======== DATA IN THIS EXERCISE ========

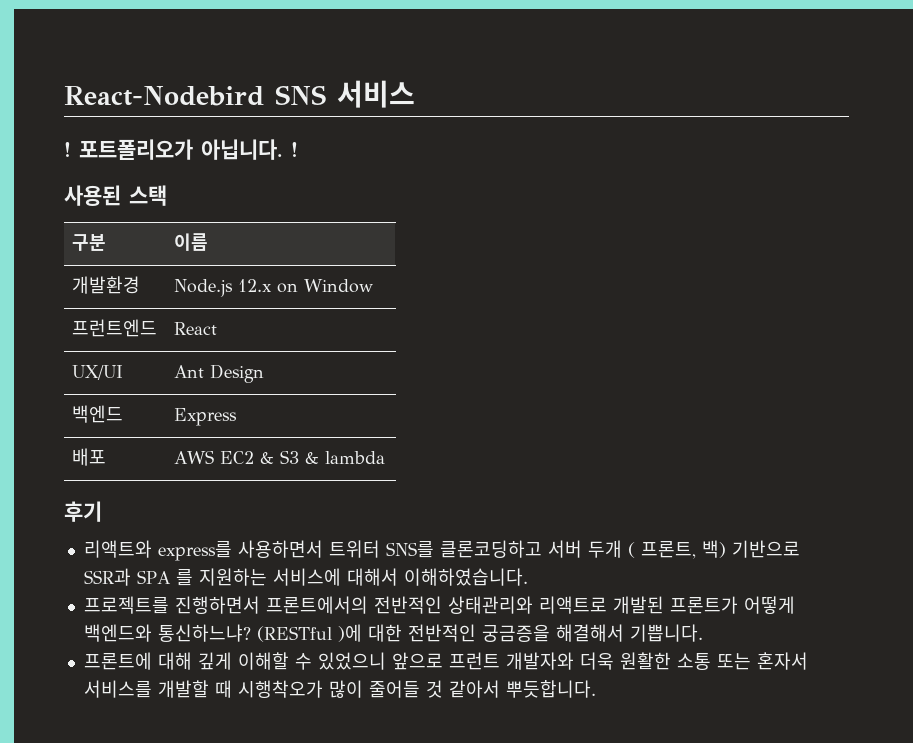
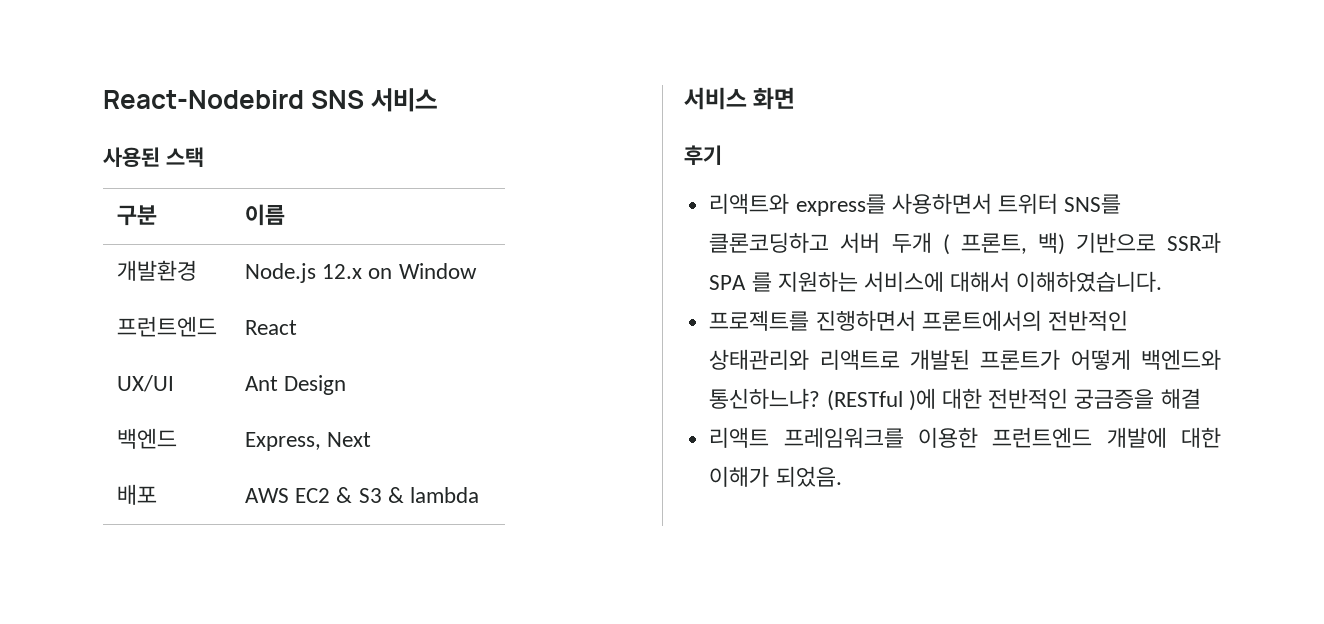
- ! 포트폴리오가 아닙니다. !
- 백엔드 | Express
+ 백엔드 | Express, Next
+ 서비스 화면
- (RESTful )에 대한 전반적인 궁금증을 해결해서 기쁩니다.
- 프론트에 대해 깊게 이해할 수 있었으니 앞으로 프런트 개발자와 더욱 원활한 소통 또는 혼자서 서비스를 개발할 때 시행착오가 많이 줄어들 것 같아서 뿌듯합니다.
+ (RESTful )에 대한 전반적인 궁금증을 해결
+ 리액트 프레임워크를 이용한 프런트엔드 개발에 대한 이해가 되었음.

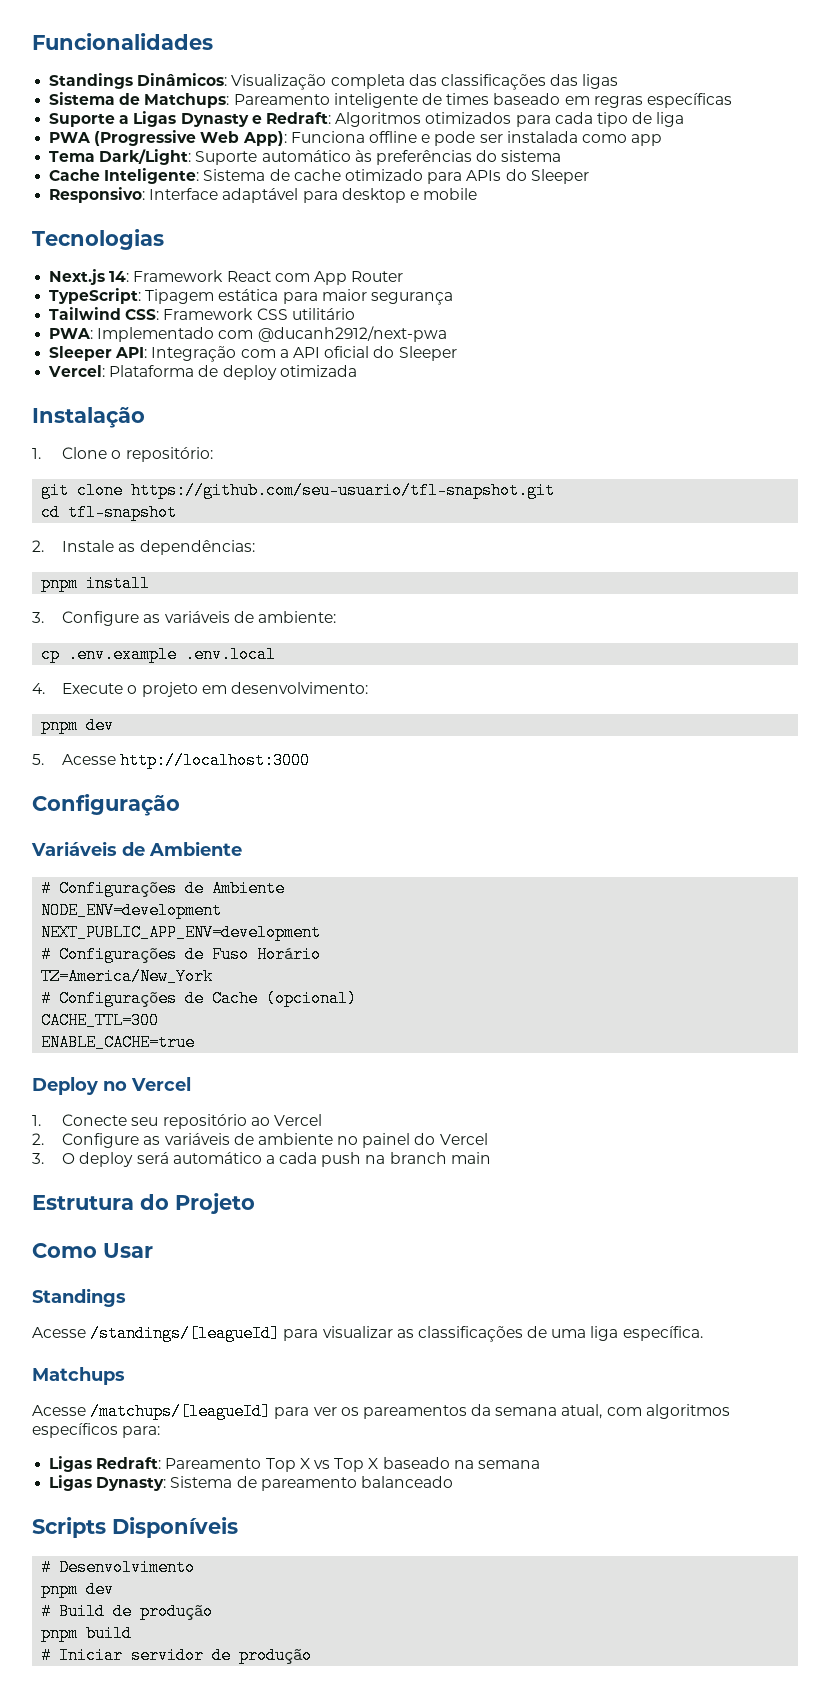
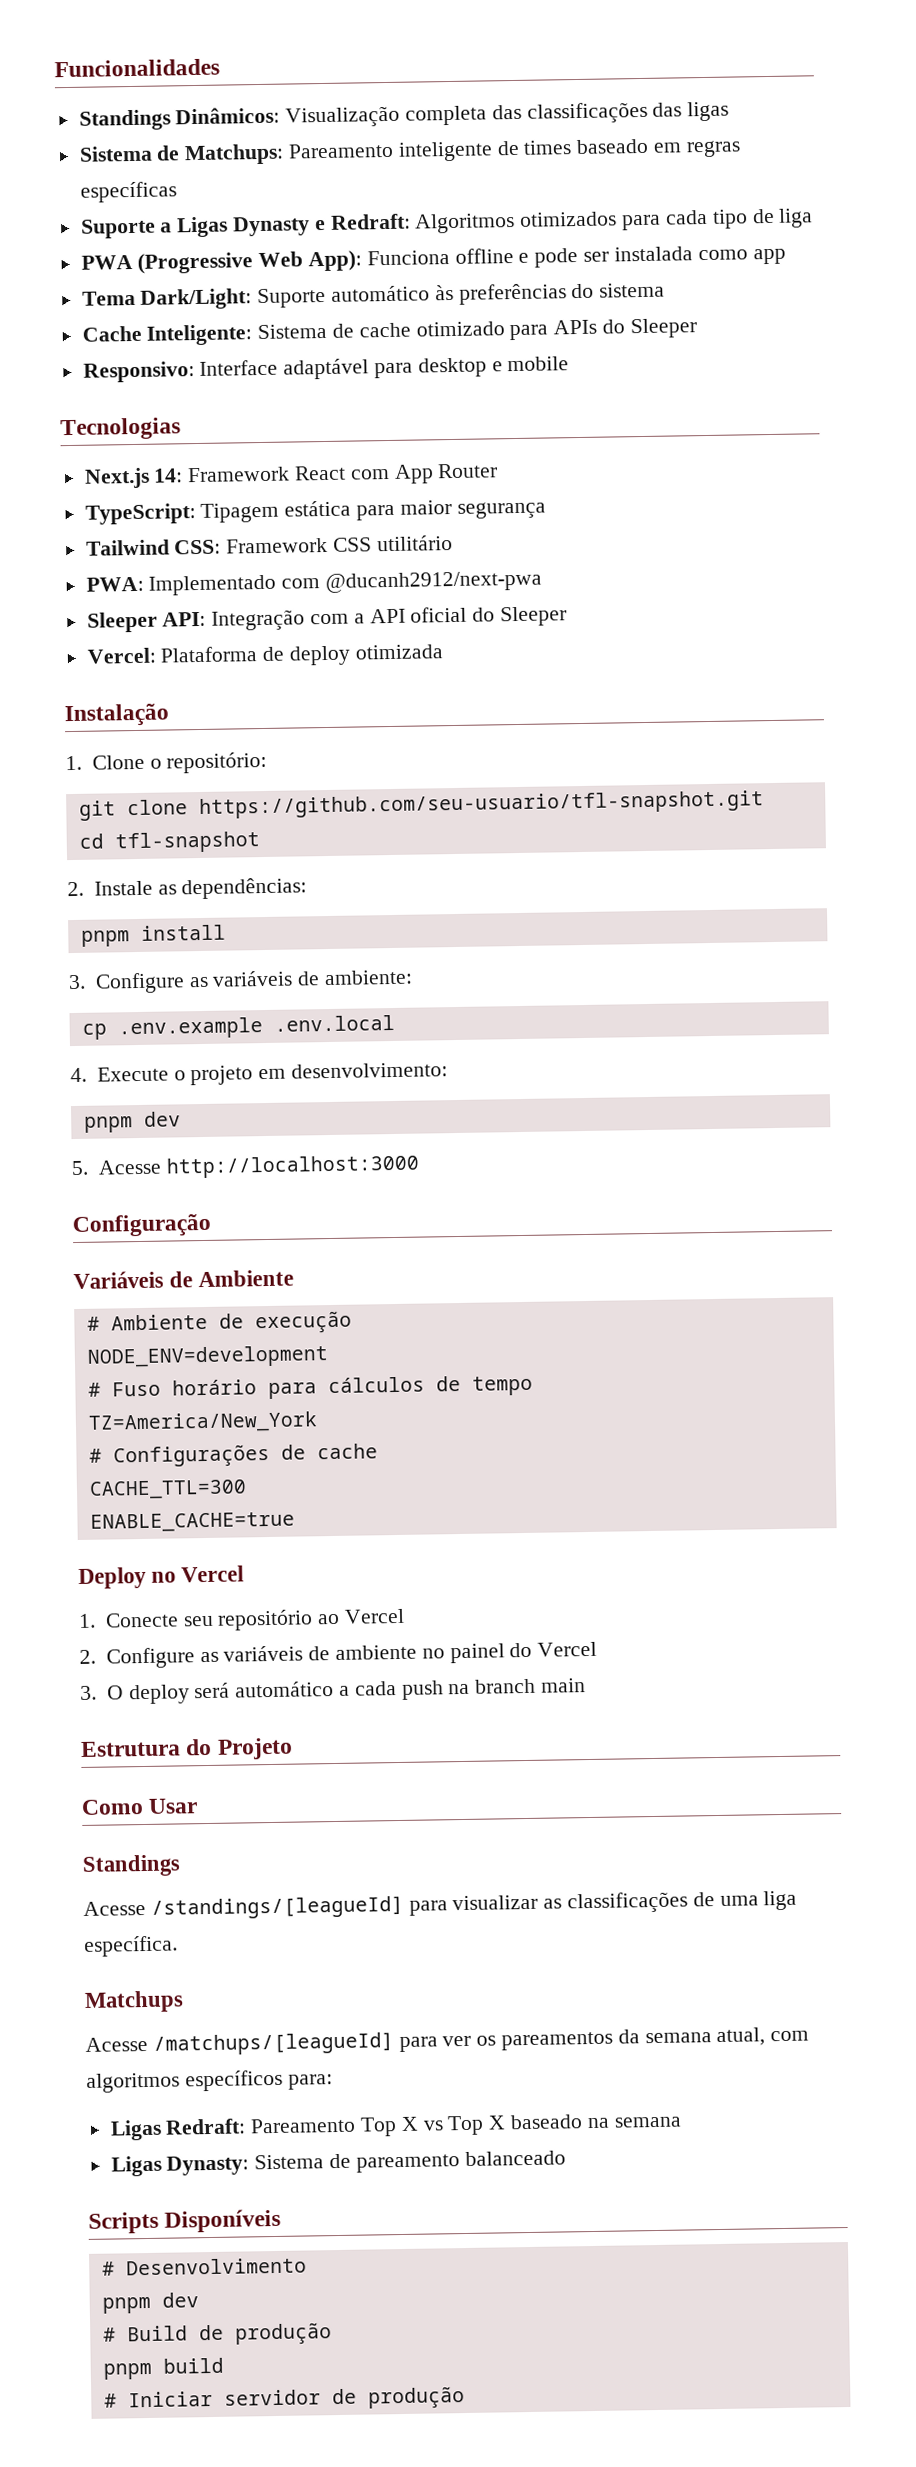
- # Configurações de Ambiente
+ # Ambiente de execução
- NEXT_PUBLIC_APP_ENV=development
- # Configurações de Fuso Horário
+ # Fuso horário para cálculos de tempo
- # Configurações de Cache (opcional)
+ # Configurações de cache

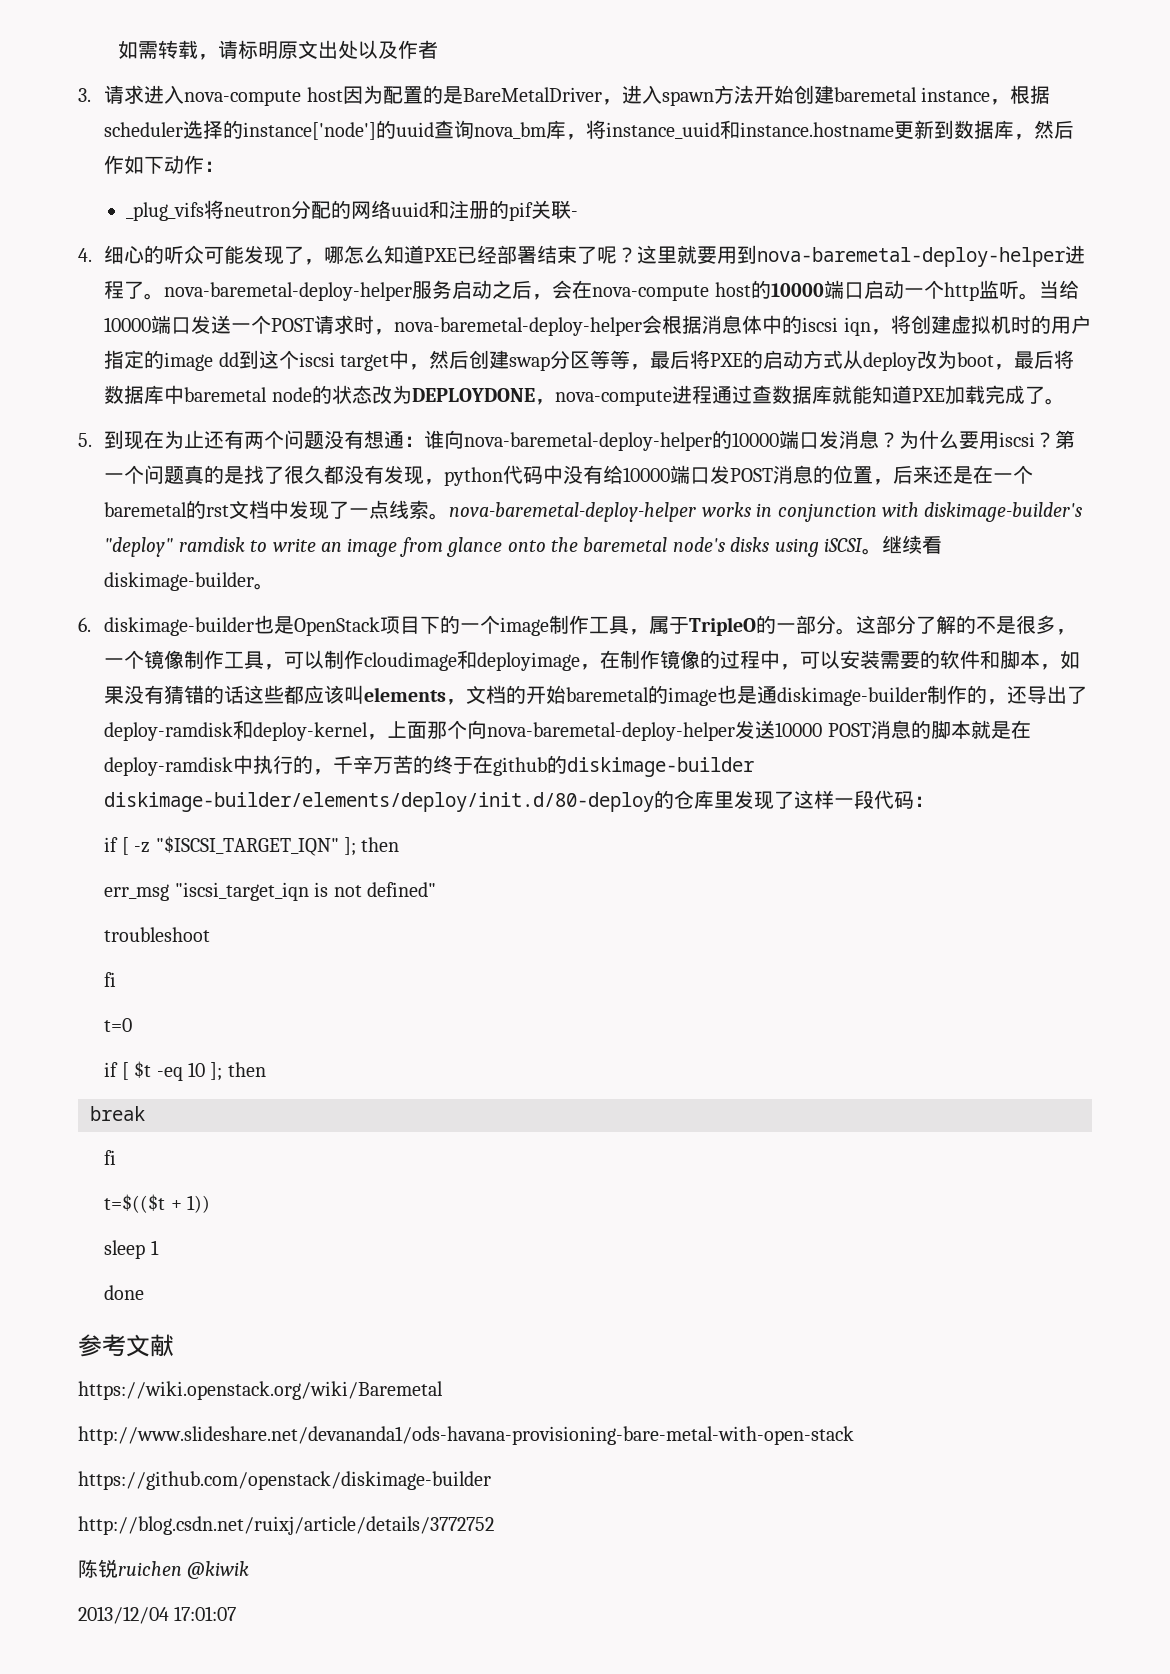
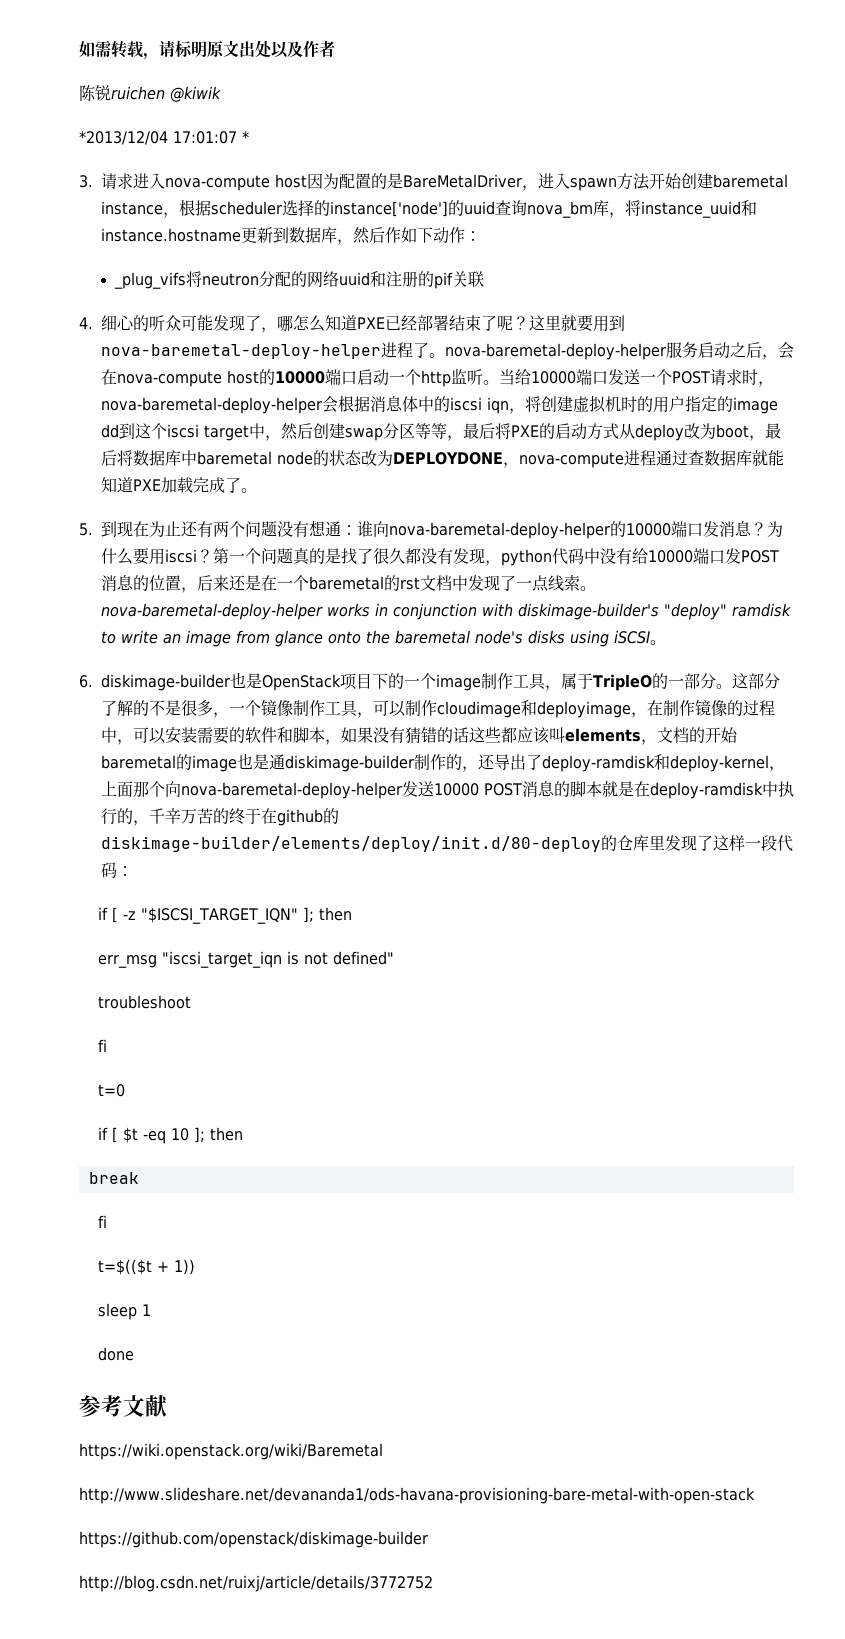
+ 陈锐ruichen @kiwik
+ *2013/12/04 17:01:07 *
- _plug_vifs将neutron分配的网络uuid和注册的pif关联-
+ _plug_vifs将neutron分配的网络uuid和注册的pif关联
- 继续看diskimage-builder。
- 这部分了解的不是很多，一个镜像制作工具，可以制作cloudimage和deployimage，在制作镜像的过程中，可以安装需要的软件和脚本，如果没有猜错的话这些都应该叫elements，文档的开始baremetal的image也是通diskimage-builder制作的，还导出了deploy-ramdisk和deploy-kernel，上面那个向nova-baremetal-deploy-helper发送10000 POST消息的脚本就是在deploy-ramdisk中执行的，千辛万苦的终于在github的diskimage-builder diskimage-builder/elements/deploy/init.d/80-deploy的仓库里发现了这样一段代码：
+ 这部分了解的不是很多，一个镜像制作工具，可以制作cloudimage和deployimage，在制作镜像的过程中，可以安装需要的软件和脚本，如果没有猜错的话这些都应该叫elements，文档的开始baremetal的image也是通diskimage-builder制作的，还导出了deploy-ramdisk和deploy-kernel，上面那个向nova-baremetal-deploy-helper发送10000 POST消息的脚本就是在deploy-ramdisk中执行的，千辛万苦的终于在github的diskimage-builder/elements/deploy/init.d/80-deploy的仓库里发现了这样一段代码：
- 陈锐ruichen @kiwik
- 2013/12/04 17:01:07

========

YOUR TASK: Filter the listing down to the lines holding the word "Ambiente", and return those.

EXERCISE SOLUTION:
- # Configurações de Ambiente
+ # Ambiente de execução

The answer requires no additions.